▶ _What is required_
Filter these entries, keeping only lines that hold the word "main".

▶ _Given records_
=== Section Start ===

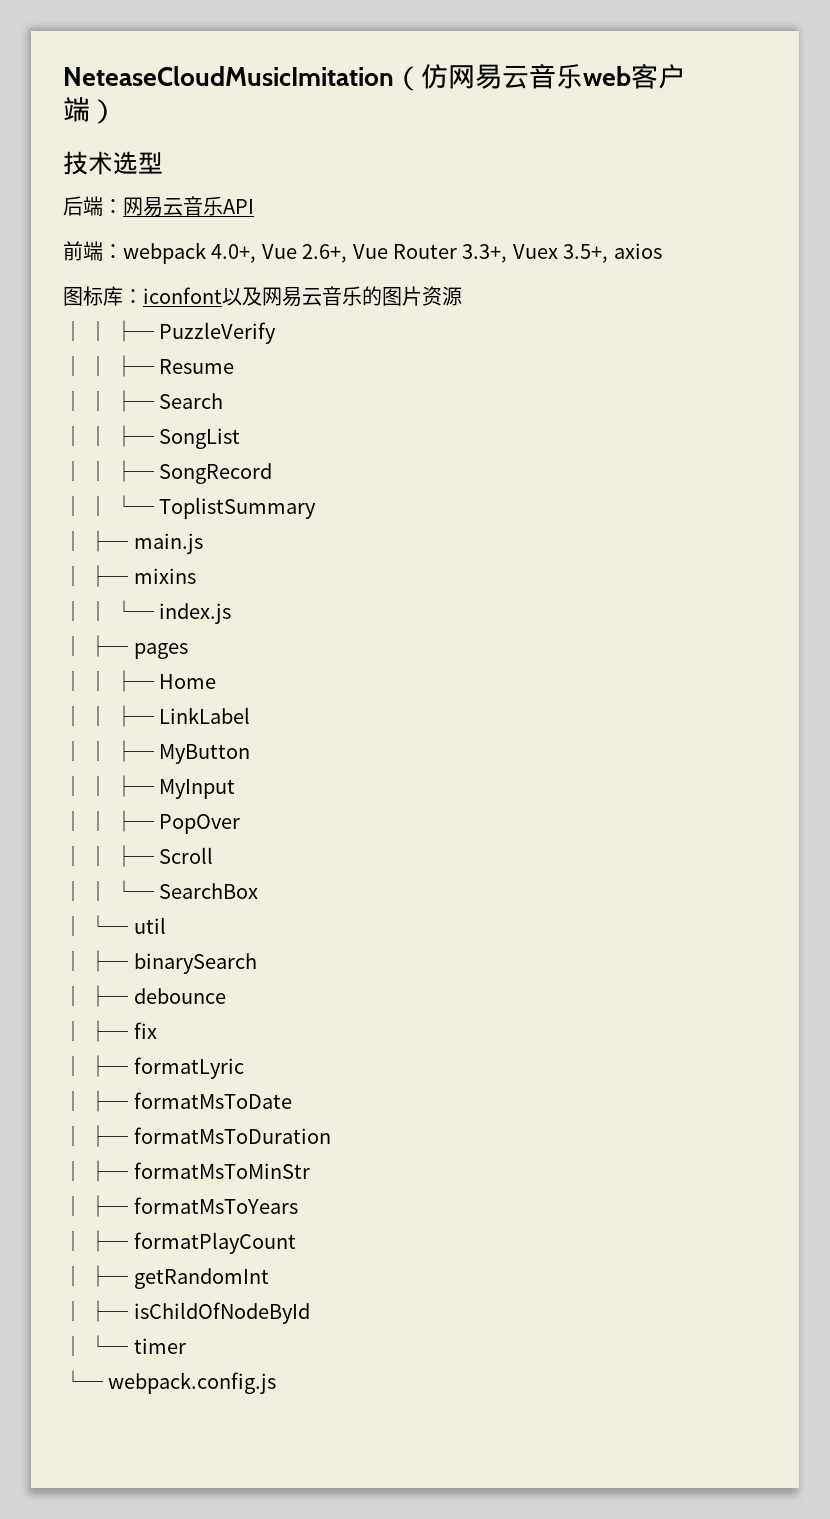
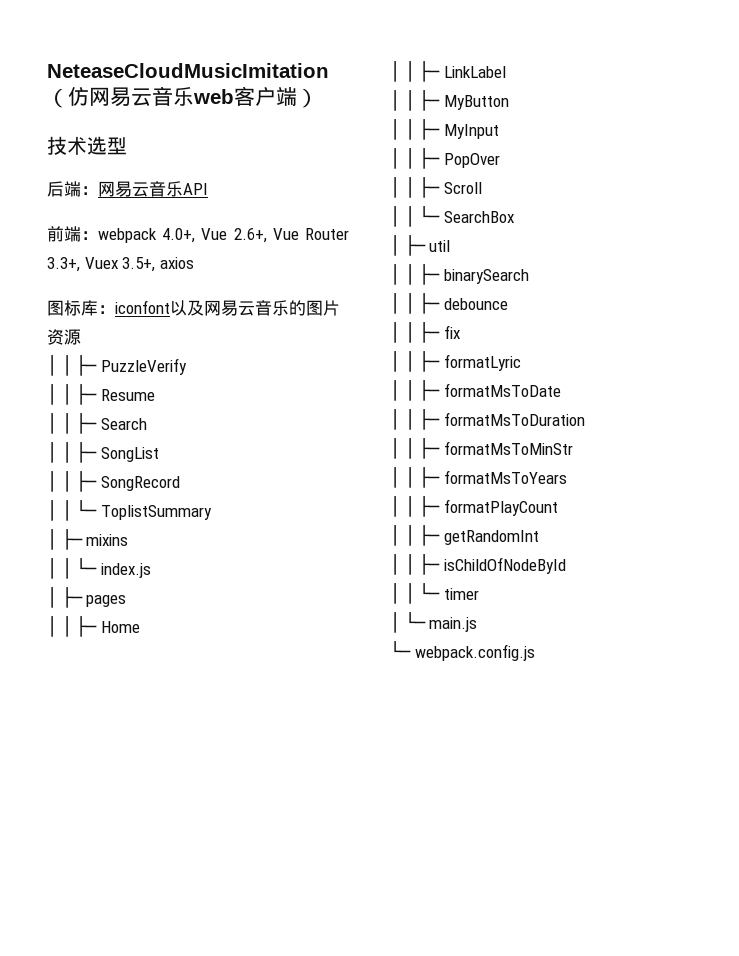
[63,530,203,554] // │ ├─ main.js -> (212, 512) none
[88,915,129,934] └─ -> [404,235,426,256] ├─
(83, 961) none -> [404,264,415,285] │
(83, 996) none -> [404,293,415,314] │
(83, 1031) none -> [404,322,415,343] │
(83, 1066) none -> [404,351,415,372] │
(83, 1101) none -> [404,380,415,401] │
(83, 1136) none -> [404,409,415,430] │
(83, 1171) none -> [404,438,415,459] │
(83, 1206) none -> [404,467,415,488] │
(83, 1241) none -> [404,496,415,517] │
(83, 1276) none -> [404,525,415,546] │
(83, 1311) none -> [404,554,415,575] │
(83, 1346) none -> [404,583,415,604] │
(186, 1346) none -> [390,612,478,633] // │ └─ main.js

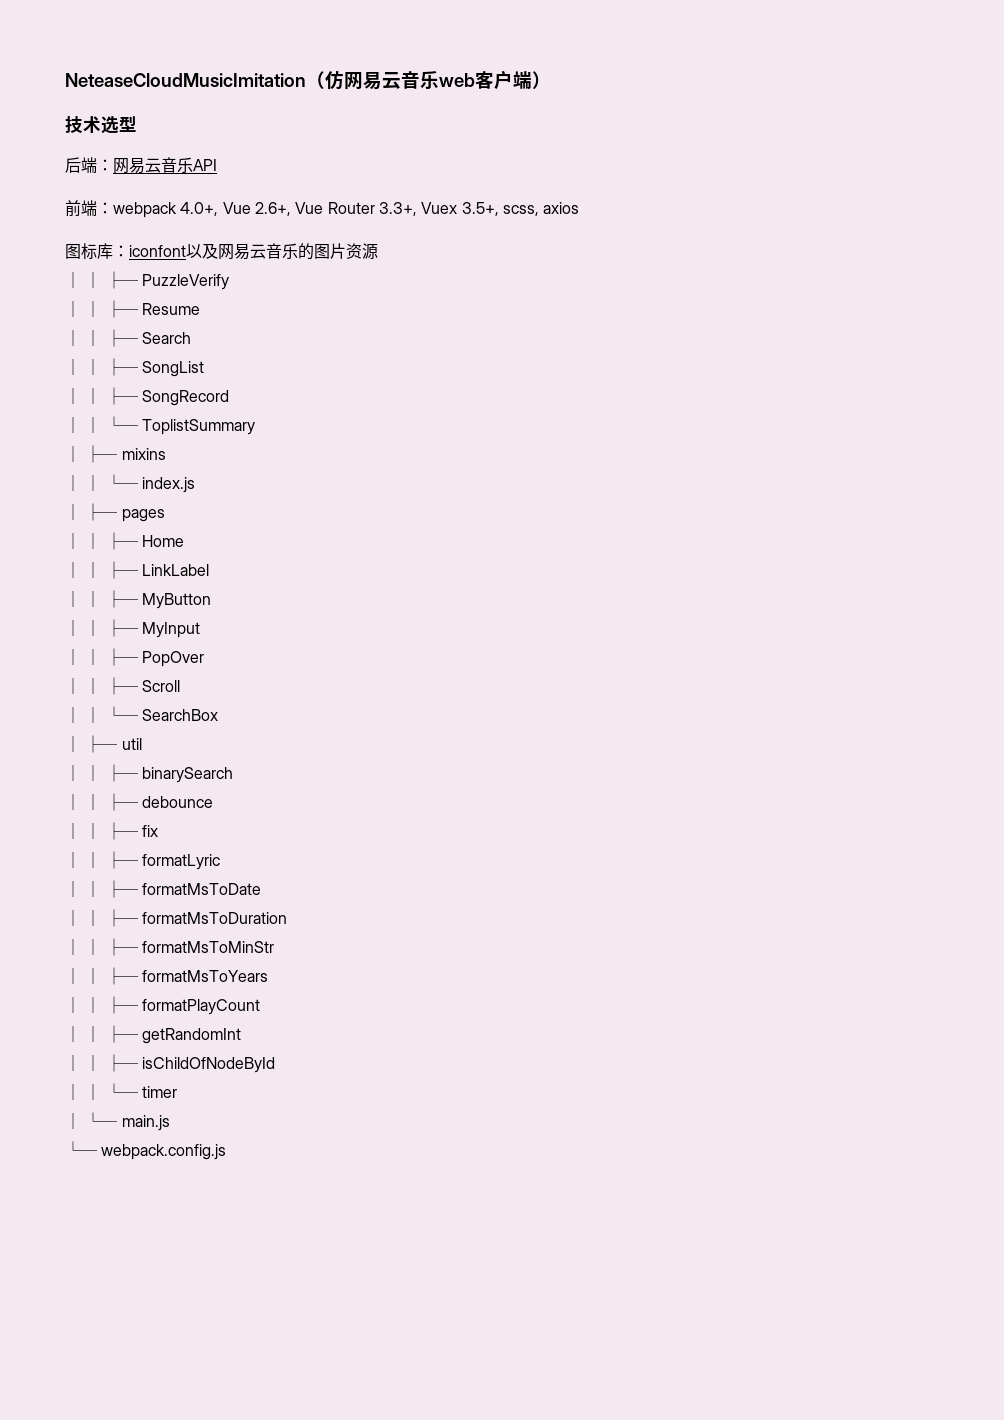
(156, 264) none -> [502,205,539,216] scss,

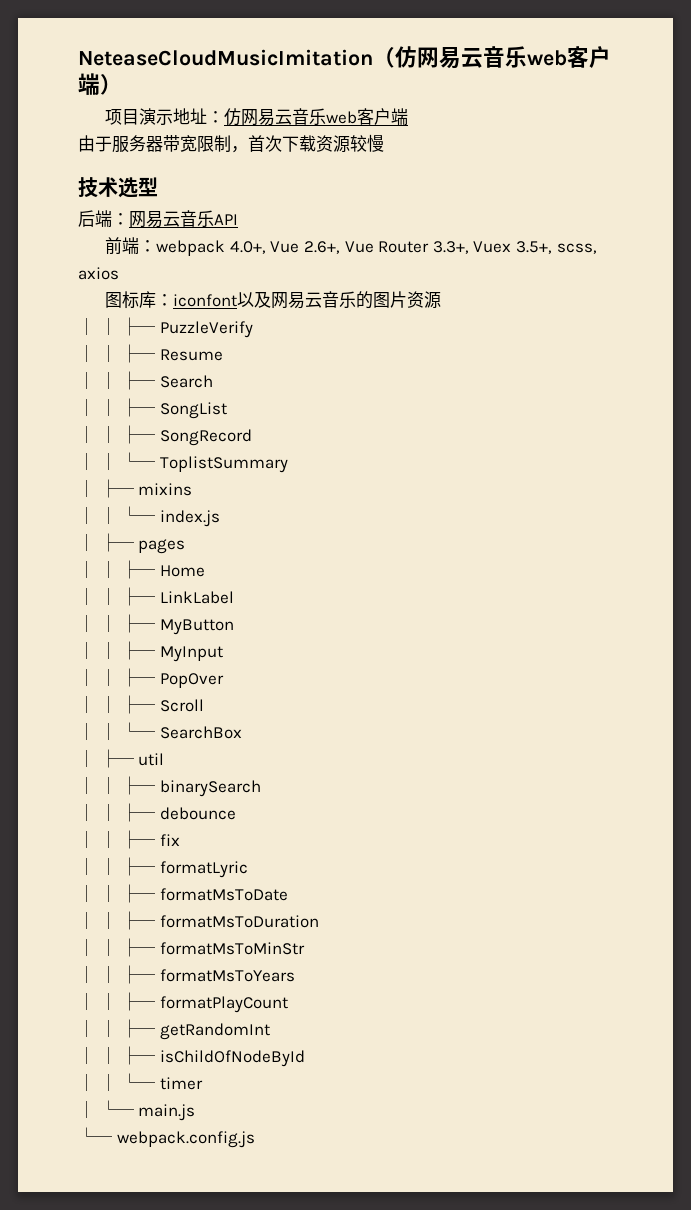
(551, 80) none -> [105,108,409,126] [78,134,384,153] // 项目演示地址：仿网易云音乐web客户端 // 由于服务器带宽限制，首次下载资源较慢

=== Section End ===

▶ _Solution to the problem_
[63,530,203,554] // │ ├─ main.js -> (212, 512) none
(186, 1346) none -> [390,612,478,633] // │ └─ main.js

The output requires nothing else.